---- Information

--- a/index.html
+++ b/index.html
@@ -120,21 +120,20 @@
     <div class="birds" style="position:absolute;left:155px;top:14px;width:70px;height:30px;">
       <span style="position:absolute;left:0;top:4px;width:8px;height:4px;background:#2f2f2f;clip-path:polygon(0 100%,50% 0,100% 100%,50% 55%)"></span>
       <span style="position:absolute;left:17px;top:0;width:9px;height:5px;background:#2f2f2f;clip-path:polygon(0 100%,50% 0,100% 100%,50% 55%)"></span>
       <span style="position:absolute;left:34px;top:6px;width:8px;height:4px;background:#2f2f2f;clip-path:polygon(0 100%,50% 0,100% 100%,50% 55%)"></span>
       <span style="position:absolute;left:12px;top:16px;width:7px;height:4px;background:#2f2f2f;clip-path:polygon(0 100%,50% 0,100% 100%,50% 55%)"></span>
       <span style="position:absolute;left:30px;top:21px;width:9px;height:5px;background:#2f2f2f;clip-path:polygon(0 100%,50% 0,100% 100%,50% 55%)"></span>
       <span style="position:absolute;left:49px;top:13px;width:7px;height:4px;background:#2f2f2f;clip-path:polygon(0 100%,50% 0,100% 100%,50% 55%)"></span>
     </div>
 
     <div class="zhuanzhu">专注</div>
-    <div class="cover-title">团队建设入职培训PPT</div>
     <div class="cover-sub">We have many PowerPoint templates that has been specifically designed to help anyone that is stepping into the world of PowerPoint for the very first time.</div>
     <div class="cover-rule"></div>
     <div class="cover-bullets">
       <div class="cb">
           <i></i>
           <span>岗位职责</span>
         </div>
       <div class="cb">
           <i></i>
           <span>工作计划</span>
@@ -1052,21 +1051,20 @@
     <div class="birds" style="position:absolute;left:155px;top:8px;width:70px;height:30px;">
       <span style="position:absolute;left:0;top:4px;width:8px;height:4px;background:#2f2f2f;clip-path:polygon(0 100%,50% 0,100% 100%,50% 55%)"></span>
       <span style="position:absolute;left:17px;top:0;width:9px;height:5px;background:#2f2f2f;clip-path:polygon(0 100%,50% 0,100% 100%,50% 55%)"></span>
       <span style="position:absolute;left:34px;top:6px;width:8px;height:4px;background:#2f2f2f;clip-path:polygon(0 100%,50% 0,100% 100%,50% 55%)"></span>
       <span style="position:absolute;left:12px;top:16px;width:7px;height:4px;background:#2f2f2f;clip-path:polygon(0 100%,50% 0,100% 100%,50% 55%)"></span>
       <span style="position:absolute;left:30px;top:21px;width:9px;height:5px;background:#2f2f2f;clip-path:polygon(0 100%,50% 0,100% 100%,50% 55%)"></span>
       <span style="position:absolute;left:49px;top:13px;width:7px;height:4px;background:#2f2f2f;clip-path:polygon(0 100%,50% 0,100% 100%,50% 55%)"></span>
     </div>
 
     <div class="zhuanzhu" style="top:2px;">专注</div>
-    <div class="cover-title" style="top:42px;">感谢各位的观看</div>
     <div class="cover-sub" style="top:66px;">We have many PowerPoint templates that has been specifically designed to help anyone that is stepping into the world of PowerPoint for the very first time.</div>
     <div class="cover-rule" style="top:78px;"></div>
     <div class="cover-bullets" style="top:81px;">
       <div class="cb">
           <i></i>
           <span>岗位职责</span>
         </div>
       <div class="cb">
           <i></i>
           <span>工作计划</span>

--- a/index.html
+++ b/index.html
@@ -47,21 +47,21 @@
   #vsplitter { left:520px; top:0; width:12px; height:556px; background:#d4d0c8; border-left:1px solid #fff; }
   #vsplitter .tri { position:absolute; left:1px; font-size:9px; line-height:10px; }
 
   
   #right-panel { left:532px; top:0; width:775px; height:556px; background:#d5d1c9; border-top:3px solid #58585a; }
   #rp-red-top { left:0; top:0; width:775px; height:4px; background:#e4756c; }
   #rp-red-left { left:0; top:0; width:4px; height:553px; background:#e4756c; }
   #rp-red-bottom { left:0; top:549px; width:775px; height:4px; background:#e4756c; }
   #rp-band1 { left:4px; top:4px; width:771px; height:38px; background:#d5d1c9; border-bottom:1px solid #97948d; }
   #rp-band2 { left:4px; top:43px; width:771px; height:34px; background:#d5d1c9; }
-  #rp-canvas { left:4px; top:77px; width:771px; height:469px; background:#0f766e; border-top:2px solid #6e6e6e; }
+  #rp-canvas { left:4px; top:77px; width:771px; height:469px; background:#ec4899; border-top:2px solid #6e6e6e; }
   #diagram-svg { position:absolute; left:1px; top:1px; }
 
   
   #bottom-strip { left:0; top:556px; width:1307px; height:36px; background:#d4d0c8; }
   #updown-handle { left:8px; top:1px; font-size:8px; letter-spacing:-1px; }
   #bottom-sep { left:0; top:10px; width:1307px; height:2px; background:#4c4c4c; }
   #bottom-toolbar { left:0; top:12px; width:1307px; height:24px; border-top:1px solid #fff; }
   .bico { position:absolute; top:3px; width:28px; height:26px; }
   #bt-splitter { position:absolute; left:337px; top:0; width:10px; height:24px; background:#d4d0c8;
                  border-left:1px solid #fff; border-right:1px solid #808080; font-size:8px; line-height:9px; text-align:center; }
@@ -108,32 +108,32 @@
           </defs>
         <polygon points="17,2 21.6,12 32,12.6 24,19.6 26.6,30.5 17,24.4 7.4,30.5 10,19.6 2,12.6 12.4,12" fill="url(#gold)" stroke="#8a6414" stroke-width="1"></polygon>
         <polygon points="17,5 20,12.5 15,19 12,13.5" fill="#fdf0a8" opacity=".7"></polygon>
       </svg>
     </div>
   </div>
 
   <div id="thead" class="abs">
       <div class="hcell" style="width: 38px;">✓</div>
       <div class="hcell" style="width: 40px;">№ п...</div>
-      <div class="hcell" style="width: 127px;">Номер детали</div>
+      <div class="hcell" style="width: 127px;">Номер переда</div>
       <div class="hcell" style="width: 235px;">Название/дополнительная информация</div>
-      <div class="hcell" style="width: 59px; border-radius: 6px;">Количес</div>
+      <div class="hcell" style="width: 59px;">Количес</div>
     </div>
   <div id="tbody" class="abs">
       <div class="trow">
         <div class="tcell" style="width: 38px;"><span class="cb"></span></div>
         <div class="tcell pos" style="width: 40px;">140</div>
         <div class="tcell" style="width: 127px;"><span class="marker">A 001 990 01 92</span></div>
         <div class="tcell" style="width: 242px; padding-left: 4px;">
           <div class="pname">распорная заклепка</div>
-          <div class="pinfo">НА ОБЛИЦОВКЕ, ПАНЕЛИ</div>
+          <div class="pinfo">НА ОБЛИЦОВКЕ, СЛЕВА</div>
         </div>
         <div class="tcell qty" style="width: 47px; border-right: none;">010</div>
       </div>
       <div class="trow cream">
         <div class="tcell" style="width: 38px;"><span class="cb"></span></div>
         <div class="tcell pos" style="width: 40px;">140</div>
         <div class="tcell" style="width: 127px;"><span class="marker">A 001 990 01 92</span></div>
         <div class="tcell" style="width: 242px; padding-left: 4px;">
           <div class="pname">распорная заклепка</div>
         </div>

--------

# Exercise objective
Every line of the records containing the word "font" must appear in the answer.

# Task result
   #vsplitter .tri { position:absolute; left:1px; font-size:9px; line-height:10px; }
   #updown-handle { left:8px; top:1px; font-size:8px; letter-spacing:-1px; }
                  border-left:1px solid #fff; border-right:1px solid #808080; font-size:8px; line-height:9px; text-align:center; }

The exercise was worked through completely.